Alpha-band fluctuations represent behaviorally relevant excitability changes as a consequence of top–down guided spatial attention in a probabilistic spatial cueing design

Abstract

Abstract Spatial attention is a key function enabling the selection of relevant information and meaningful behavioral responses and is likely implemented by different neural mechanisms. In previous work, attention led to robust but uncorrelated modulations of Steady-State-Visual-Evoked-Potentials (SSVEPs) as a marker of early sensory gain and visual as well as motor alpha-band activity.
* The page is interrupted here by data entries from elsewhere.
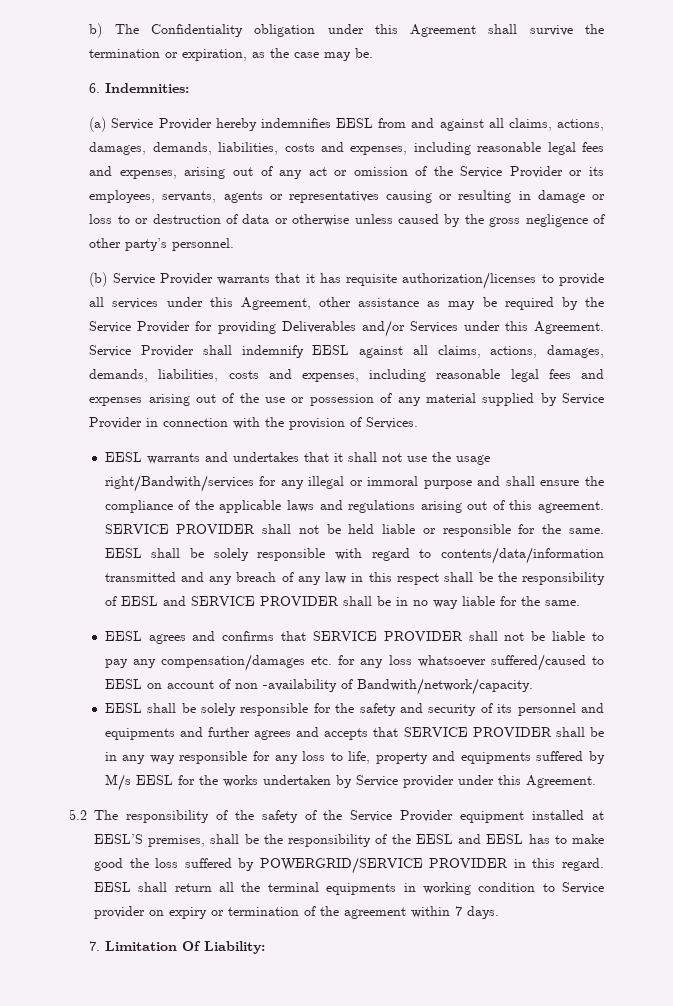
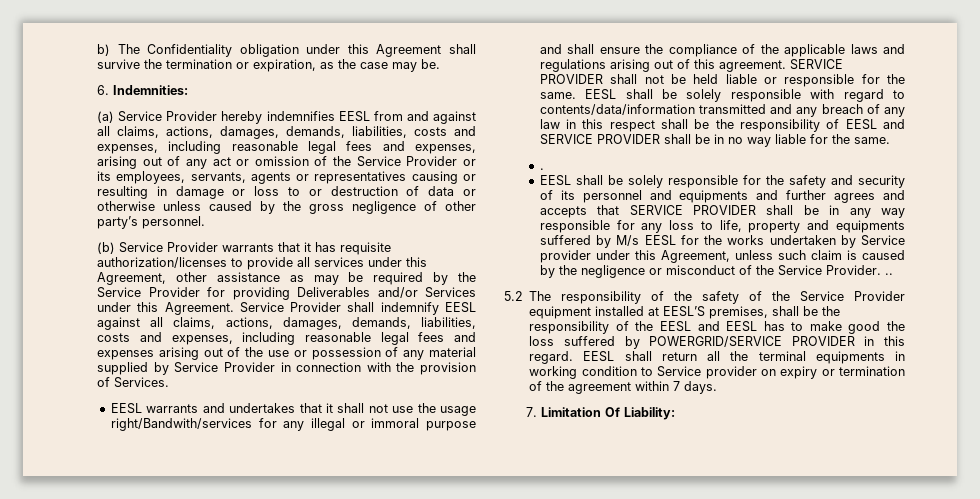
- EESL agrees and confirms that SERVICE PROVIDER shall not be liable to pay any compensation/damages etc. for any loss whatsoever suffered/caused to EESL on account of non -availability of Bandwith/network/capacity.
+ .
- EESL shall be solely responsible for the safety and security of its personnel and equipments and further agrees and accepts that SERVICE PROVIDER shall be in any way responsible for any loss to life, property and equipments suffered by M/s EESL for the works undertaken by Service provider under this Agreement.
+ EESL shall be solely responsible for the safety and security of its personnel and equipments and further agrees and accepts that SERVICE PROVIDER shall be in any way responsible for any loss to life, property and equipments suffered by M/s EESL for the works undertaken by Service provider under this Agreement, unless such claim is caused by the negligence or misconduct of the Service Provider. ..

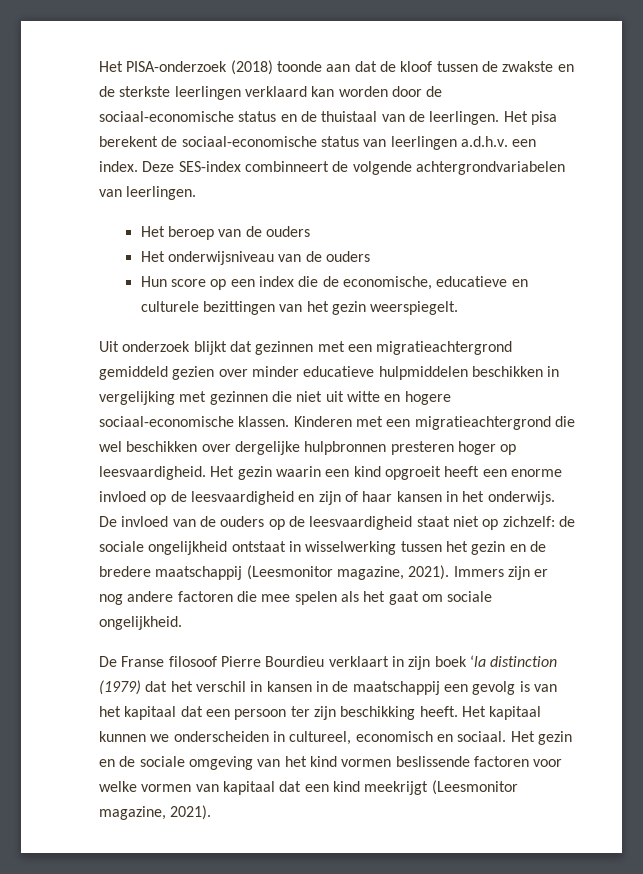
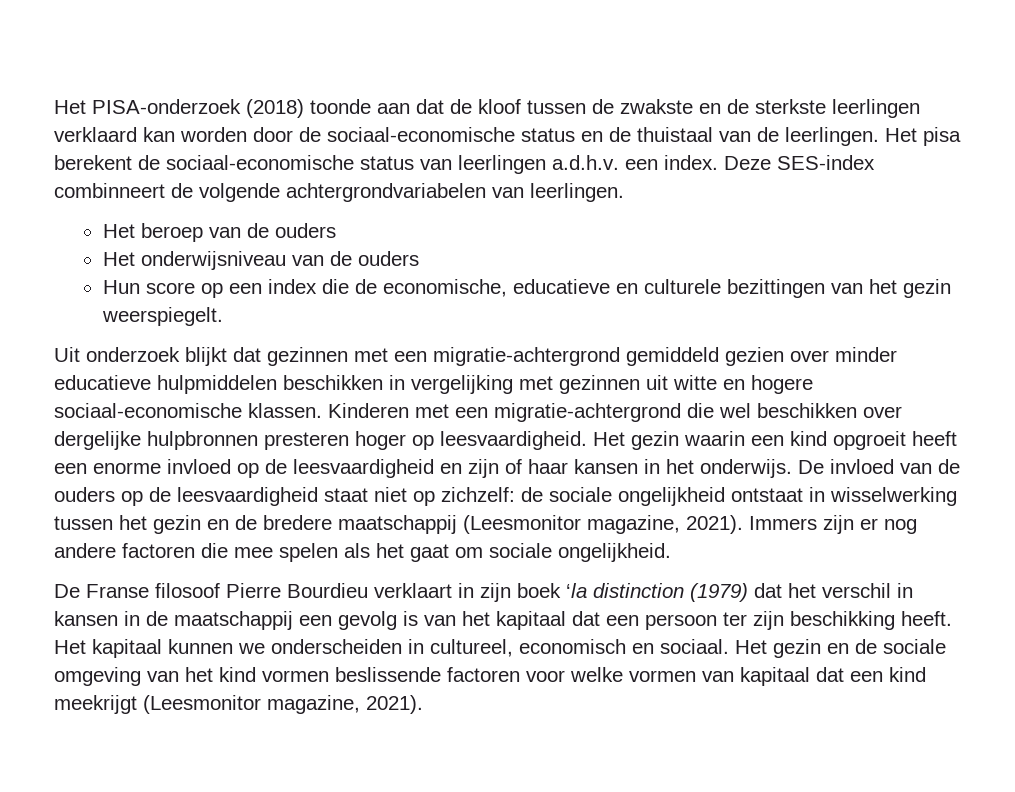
- Uit onderzoek blijkt dat gezinnen met een migratieachtergrond gemiddeld gezien over minder educatieve hulpmiddelen beschikken in vergelijking met gezinnen die niet uit witte en hogere sociaal-economische klassen.
+ Uit onderzoek blijkt dat gezinnen met een migratie-achtergrond gemiddeld gezien over minder educatieve hulpmiddelen beschikken in vergelijking met gezinnen uit witte en hogere sociaal-economische klassen.
- Kinderen met een migratieachtergrond die wel beschikken over dergelijke hulpbronnen presteren hoger op leesvaardigheid.
+ Kinderen met een migratie-achtergrond die wel beschikken over dergelijke hulpbronnen presteren hoger op leesvaardigheid.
We probed the behavioral relevance of attention-modulated trial-by-trial fluctuations of these measures. For this purpose, in an experiment with a classical probabilistic visuospatial attention cueing task, a to-be-discriminated target stimulus was validly, neutrally, or invalidly cued, while behavioral responses and EEG were recorded. Single-trial flicker-driven SSVEPs, visual and motor alpha-band activity were measured and the relationship between their amplitudes and reaction times was modeled via Bayesian regression models, respectively. We replicated previous findings that these neural measures and behavioral responses were overall modulated by the attentional cue. Beyond that, SSVEP amplitudes were not associated with behavior, while single-trial alpha-band amplitudes were predictive of reaction times: For trials with a valid or neutral cue, lower visual and motor alpha-band amplitudes measured contralateral to the target in the cue–target interval were associated with faster responses (and for valid cues also higher amplitudes ipsilateral to the target). For invalid cues, which required attentional reallocating to the uncued side, no such relationship was found. We argue that behavioral relevance of alpha-band modulations is a consequence but not a mechanism of top–down guided spatial attention, representing neural excitability in cortical areas activated by the attentional shift.